Enzymes are biological catalysts that drive chemical reactions crucial to sustaining life. They work on substrates in three ways: substrate orientation, physical stress, and changes in substrate reactivity. Enzymes have active sites where they contact particular substrates and are never wasted. Enzyme deficiencies can cause diseases such as PKU and Tay-Sachs. Inhibiting enzyme function has led to life-saving drugs such as penicillin.
In biology, one of the factors that defines a living being from an inanimate object is the organism’s ability to carry out chemical reactions crucial to its survival. Even single-celled organisms are capable of hundreds of chemical reactions within their cell walls. Imagine the infinite amount of reactions that a large organism such as a human being carries out. None of these reactions are possible without enzymes.
Enzymes are biological catalysts or assistants. Enzymes are made up of various types of proteins that work to drive the chemical reaction needed for a specific action or nutrient. Enzymes can start a reaction or speed it up. The chemicals that are transformed with the help of enzymes are called substrates. In the absence of enzymes, these chemicals are called reagents.
To illustrate the speed and efficiency of enzymes, substrates can be transformed into usable products at the rate of ten times per second. Considering there are approximately 75,000 different enzymes in the human body, these chemical reactions are carried out at an astonishing rate. On the other hand, in the absence of enzymes, the reactants can take hundreds of years to convert into a usable product, if they are capable of doing so. This is why enzymes are vital in sustaining life on earth.

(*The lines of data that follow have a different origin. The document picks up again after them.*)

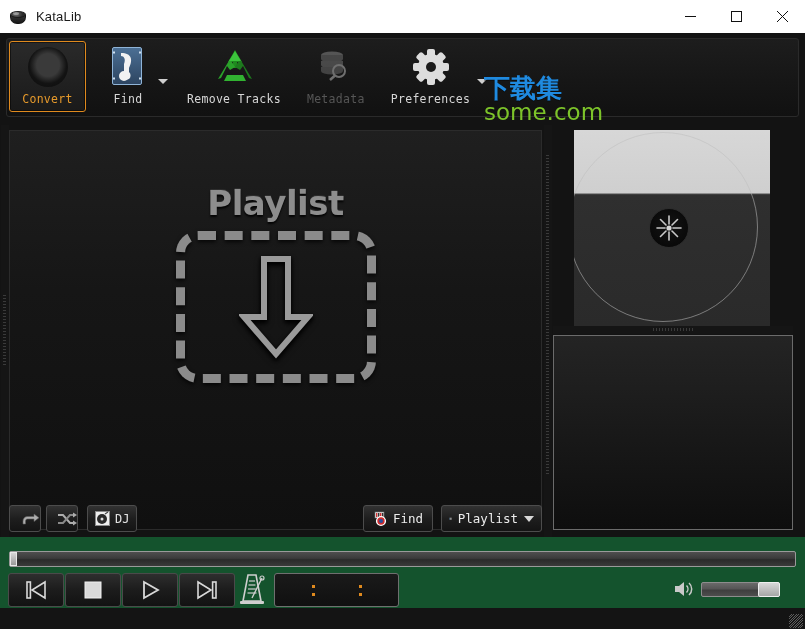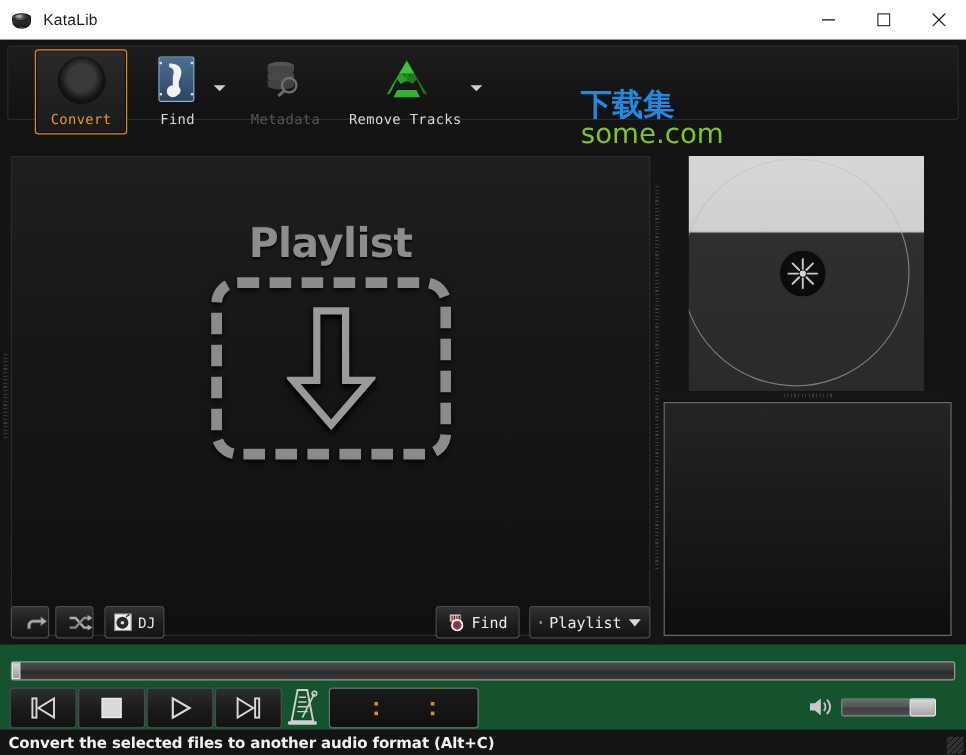"Convert" .tbar-inner { height: 62px -> 79px; padding-left: 20px -> 0 }
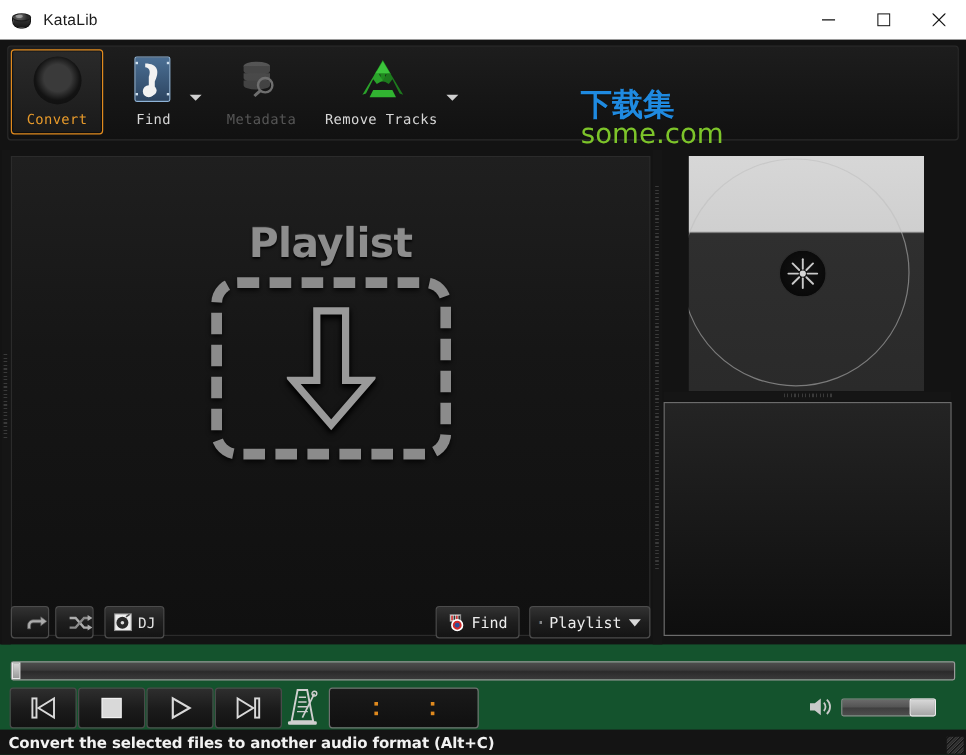"Metadata" div.tool { order: before "Remove Tracks" -> after "Remove Tracks" }
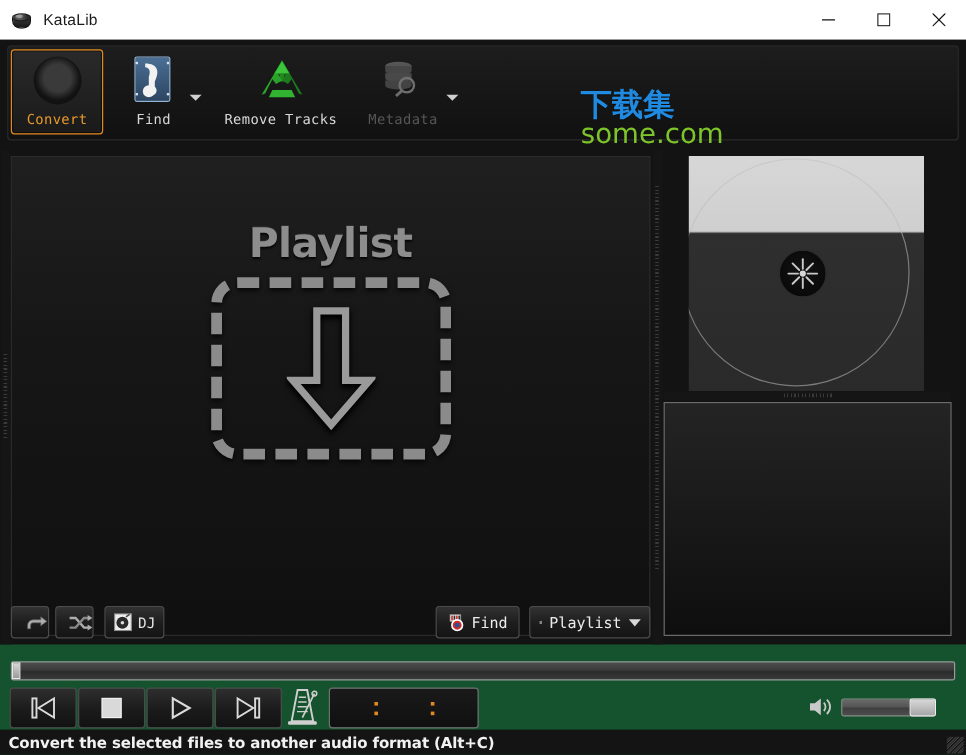"Preferences" div.tool { html: none -> <div> <div> <svg> <g> <rect></rect> <rect></rect> <rect></rect> <rect></rect> <circle></circle> </g> <circle></circle> </svg> </div> <div>Preferences</div> </div> }
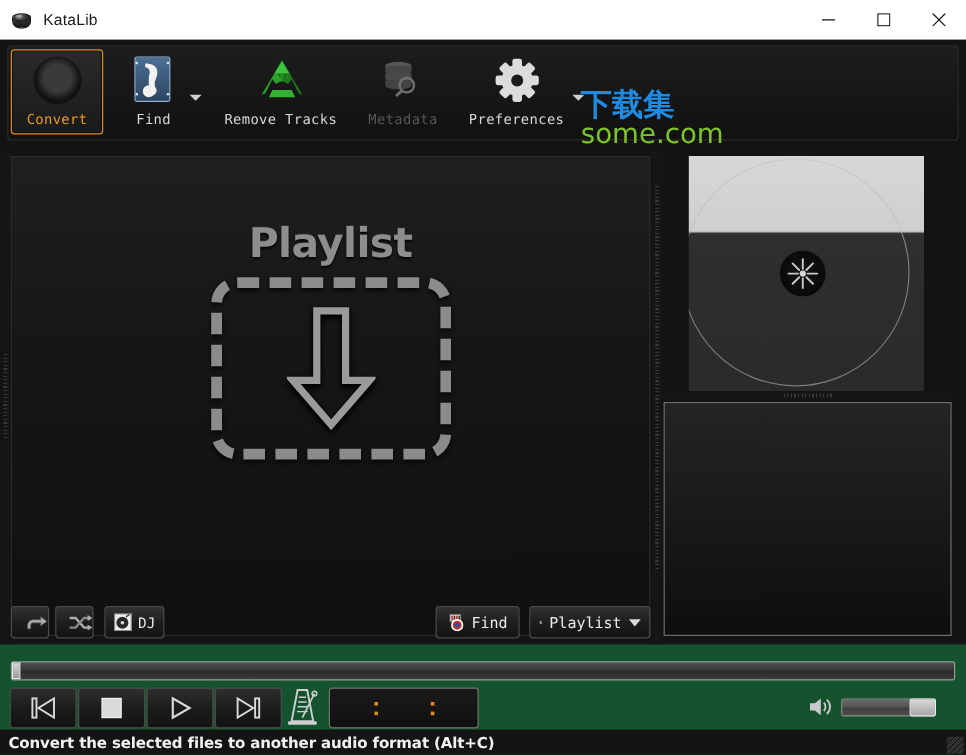"Convert the selected files to" span.status-t { html: <span>Convert the selected files to another audio format (Alt+C)</span> -> none }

Generally, enzymes work on substrates in one of three ways: substrate orientation, physical stress, and changes in substrate reactivity. Substrate orientation occurs when an enzyme causes substrate molecules to align with each other and form a bond. When an enzyme uses physical stress on a substrate, it actually grips the substrate and forces the molecule to break apart. An enzyme that causes changes in the reactivity of the substrate alters the electron placement of the molecule, which affects the molecule’s ability to bind with other molecules.
Enzymes have active sites where they contact particular substrates. The catalytic properties of enzymes are a cyclical process. Once a substrate has come into contact with the active site of an enzyme, it is modified by the enzyme to form the final product. Once the process is complete, the enzyme releases the product and is ready to start the process with new substrates. Enzymes are never wasted and are always recycled.
The absence of enzymes is responsible for many diseases. In humans, a tragic disease called phenylketonuria (PKU), which causes severe mental retardation and even death in newborns, is the result of the absence of one type of enzyme. Tay-Sachs disease is just as tragic a result as an enzyme deficiency. It causes retardation, paralysis, and often death in infancy if left untreated.
Our ability to alter enzymes by inhibiting their ability to function has led to hundreds of life-saving drugs. An example is penicillin, a well-known antibiotic that can cure syphilis, pneumonia and other diseases. Penicillin works by binding to the active sites of enzymes in disease-causing bacteria, ultimately destroying the bacteria’s ability to survive and reproduce.